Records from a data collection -
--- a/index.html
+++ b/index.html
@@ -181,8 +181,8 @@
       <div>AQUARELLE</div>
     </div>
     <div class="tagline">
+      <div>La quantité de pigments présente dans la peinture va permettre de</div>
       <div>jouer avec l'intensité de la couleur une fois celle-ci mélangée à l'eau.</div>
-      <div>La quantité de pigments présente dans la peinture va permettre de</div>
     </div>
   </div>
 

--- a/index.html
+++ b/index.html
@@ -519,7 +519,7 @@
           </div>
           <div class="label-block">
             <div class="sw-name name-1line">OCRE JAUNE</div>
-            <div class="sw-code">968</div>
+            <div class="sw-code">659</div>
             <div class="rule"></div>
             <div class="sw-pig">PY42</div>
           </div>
* * *
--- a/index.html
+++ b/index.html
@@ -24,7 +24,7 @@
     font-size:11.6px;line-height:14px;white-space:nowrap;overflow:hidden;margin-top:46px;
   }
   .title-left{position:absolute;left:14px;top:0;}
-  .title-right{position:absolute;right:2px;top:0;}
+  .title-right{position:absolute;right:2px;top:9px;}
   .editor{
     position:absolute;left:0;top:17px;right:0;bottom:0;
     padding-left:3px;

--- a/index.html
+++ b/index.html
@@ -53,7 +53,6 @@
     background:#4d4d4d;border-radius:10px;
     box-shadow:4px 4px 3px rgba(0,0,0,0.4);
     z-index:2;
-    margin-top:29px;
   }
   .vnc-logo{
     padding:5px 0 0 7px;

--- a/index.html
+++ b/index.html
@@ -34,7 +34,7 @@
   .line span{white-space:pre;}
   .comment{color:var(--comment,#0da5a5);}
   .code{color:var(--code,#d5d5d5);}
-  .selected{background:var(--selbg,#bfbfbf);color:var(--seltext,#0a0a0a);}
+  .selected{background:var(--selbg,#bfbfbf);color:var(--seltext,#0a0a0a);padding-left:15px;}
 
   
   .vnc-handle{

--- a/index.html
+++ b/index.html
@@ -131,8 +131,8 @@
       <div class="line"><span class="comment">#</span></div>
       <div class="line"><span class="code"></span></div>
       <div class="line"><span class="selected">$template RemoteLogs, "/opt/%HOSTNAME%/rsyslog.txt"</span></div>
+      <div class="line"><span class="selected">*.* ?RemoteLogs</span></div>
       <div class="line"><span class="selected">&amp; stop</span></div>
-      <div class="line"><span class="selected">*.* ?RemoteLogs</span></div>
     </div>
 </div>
...
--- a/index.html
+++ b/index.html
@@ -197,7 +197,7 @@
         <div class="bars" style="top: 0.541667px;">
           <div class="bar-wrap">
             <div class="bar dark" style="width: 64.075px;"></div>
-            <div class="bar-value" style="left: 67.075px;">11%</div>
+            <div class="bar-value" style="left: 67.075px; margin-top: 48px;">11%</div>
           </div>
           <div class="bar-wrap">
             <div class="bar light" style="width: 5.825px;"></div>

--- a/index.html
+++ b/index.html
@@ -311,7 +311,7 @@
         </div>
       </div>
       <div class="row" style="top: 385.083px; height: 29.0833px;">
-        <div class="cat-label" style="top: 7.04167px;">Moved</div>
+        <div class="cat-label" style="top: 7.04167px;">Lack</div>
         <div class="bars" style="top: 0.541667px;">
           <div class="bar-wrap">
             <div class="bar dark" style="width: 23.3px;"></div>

TASK BRIEF - Copy every line of the records above that holds the word "color".

OUTPUT FOR THIS TASK -
   .comment{color:var(--comment,#0da5a5);}
   .code{color:var(--code,#d5d5d5);}
-  .selected{background:var(--selbg,#bfbfbf);color:var(--seltext,#0a0a0a);}
+  .selected{background:var(--selbg,#bfbfbf);color:var(--seltext,#0a0a0a);padding-left:15px;}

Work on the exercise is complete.